What needs to be done>
Check each line of the entries. Copy the ones that contain the string "italic".

[Stored records]
··········

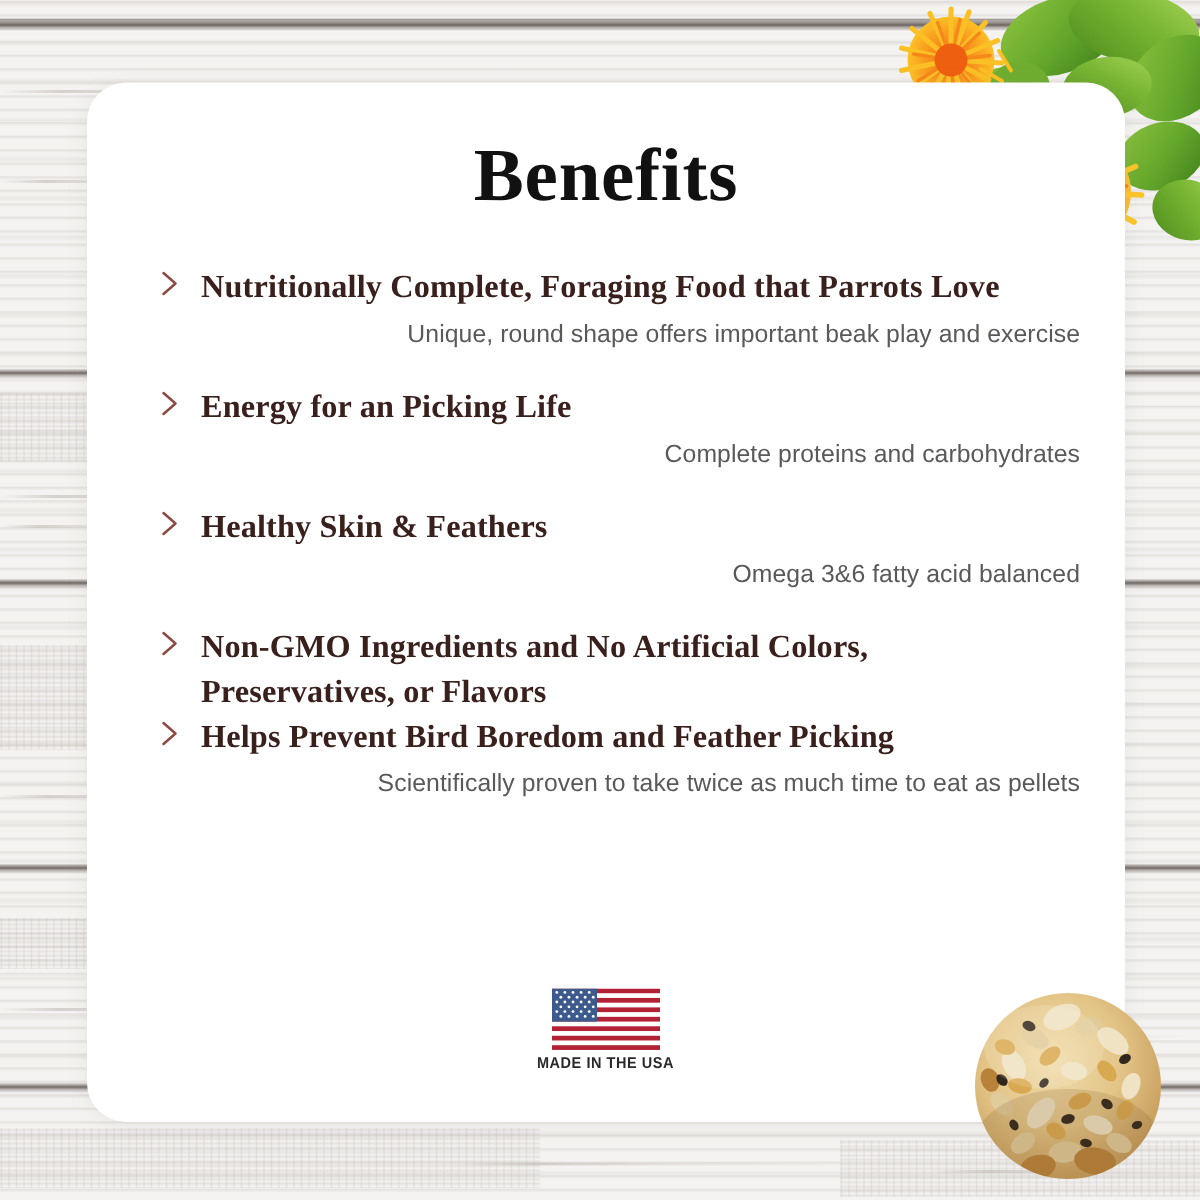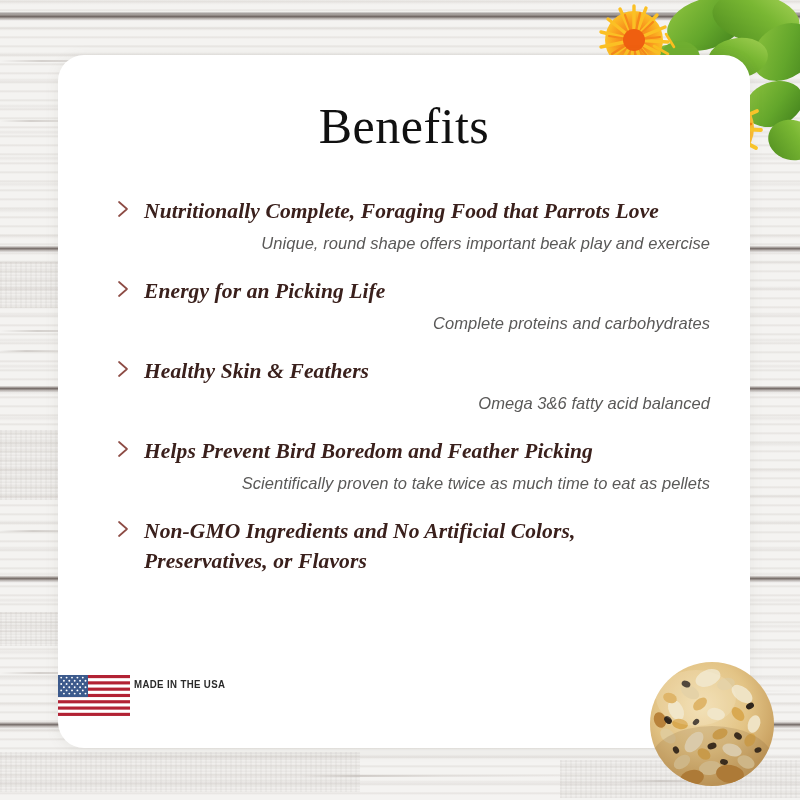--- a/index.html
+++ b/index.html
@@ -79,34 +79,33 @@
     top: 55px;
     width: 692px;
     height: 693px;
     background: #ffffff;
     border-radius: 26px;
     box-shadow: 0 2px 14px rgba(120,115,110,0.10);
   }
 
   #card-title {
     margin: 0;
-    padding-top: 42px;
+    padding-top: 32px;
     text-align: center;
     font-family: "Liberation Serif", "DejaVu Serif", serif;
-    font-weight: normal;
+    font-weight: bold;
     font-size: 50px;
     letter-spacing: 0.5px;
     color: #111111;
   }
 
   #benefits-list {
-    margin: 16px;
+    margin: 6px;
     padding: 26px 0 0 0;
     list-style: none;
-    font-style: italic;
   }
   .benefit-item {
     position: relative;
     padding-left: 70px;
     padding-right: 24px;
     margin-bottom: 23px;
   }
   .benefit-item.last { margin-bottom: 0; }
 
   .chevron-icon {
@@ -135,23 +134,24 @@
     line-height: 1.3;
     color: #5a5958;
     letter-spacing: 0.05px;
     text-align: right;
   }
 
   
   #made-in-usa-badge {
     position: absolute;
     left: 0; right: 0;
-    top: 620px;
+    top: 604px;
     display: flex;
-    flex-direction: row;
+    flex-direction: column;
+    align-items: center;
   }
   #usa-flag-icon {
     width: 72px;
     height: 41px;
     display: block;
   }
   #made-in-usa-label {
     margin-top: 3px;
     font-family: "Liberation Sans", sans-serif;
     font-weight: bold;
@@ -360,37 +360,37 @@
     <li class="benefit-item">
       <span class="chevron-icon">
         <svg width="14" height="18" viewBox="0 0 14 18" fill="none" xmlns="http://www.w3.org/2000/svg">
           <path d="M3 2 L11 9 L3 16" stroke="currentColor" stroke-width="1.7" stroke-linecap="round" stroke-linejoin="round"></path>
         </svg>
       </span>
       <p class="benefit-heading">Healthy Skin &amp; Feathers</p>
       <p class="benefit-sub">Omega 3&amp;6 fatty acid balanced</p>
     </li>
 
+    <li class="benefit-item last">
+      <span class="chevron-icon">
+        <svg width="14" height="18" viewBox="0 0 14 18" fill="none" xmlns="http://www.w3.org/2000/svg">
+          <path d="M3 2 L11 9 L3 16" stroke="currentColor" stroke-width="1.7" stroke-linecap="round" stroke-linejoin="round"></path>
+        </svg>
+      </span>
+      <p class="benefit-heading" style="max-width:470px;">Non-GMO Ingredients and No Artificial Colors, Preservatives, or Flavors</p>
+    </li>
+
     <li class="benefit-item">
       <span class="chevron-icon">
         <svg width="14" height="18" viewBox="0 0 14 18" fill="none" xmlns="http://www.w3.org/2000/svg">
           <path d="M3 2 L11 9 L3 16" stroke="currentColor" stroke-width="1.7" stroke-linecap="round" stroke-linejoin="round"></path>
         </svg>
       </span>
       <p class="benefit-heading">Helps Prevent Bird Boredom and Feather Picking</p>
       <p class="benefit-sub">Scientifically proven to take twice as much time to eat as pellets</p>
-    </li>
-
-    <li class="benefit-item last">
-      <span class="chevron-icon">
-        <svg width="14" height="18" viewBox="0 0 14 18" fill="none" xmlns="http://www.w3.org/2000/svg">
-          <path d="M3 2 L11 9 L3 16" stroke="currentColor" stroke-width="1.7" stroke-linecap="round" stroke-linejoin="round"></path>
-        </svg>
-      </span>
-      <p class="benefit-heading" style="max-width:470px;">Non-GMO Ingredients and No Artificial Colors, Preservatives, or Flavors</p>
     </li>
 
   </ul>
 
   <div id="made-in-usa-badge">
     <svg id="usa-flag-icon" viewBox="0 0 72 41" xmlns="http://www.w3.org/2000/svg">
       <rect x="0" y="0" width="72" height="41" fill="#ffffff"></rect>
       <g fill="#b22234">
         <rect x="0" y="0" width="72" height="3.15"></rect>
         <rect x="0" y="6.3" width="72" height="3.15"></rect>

··········

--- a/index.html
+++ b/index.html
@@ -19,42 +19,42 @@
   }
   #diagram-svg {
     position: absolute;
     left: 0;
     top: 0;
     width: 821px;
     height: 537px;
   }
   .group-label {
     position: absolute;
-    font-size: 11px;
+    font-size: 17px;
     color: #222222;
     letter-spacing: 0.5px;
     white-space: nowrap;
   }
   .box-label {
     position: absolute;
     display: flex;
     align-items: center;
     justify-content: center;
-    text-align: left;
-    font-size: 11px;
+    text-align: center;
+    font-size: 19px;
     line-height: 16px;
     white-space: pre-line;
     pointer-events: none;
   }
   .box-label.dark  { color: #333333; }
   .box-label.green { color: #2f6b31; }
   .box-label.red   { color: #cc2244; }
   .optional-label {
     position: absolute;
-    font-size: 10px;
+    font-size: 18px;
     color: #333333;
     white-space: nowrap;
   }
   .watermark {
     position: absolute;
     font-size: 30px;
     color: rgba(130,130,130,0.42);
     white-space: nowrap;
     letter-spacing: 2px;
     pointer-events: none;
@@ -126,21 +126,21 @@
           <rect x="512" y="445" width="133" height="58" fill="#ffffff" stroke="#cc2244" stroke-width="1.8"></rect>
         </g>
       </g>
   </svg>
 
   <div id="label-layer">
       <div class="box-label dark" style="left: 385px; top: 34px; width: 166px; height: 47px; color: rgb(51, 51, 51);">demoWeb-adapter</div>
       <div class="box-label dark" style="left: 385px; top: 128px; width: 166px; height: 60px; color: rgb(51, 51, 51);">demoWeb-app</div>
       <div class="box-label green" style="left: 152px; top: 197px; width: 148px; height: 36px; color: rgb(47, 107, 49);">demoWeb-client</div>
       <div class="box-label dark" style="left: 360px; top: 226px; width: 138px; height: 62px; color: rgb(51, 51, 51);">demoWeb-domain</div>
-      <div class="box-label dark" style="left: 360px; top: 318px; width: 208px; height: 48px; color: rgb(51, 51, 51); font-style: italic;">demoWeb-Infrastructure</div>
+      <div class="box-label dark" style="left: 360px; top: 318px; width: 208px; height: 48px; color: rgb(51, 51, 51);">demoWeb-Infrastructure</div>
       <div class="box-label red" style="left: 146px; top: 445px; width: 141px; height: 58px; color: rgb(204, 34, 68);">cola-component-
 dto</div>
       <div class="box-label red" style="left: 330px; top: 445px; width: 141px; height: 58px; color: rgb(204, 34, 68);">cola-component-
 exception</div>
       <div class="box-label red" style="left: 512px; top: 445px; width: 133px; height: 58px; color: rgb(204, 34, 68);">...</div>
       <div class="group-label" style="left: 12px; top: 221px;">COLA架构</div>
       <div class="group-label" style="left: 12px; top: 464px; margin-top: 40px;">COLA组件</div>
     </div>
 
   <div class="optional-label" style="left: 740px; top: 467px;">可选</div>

··········

Solution to this task>
-    font-style: italic;
-      <div class="box-label dark" style="left: 360px; top: 318px; width: 208px; height: 48px; color: rgb(51, 51, 51); font-style: italic;">demoWeb-Infrastructure</div>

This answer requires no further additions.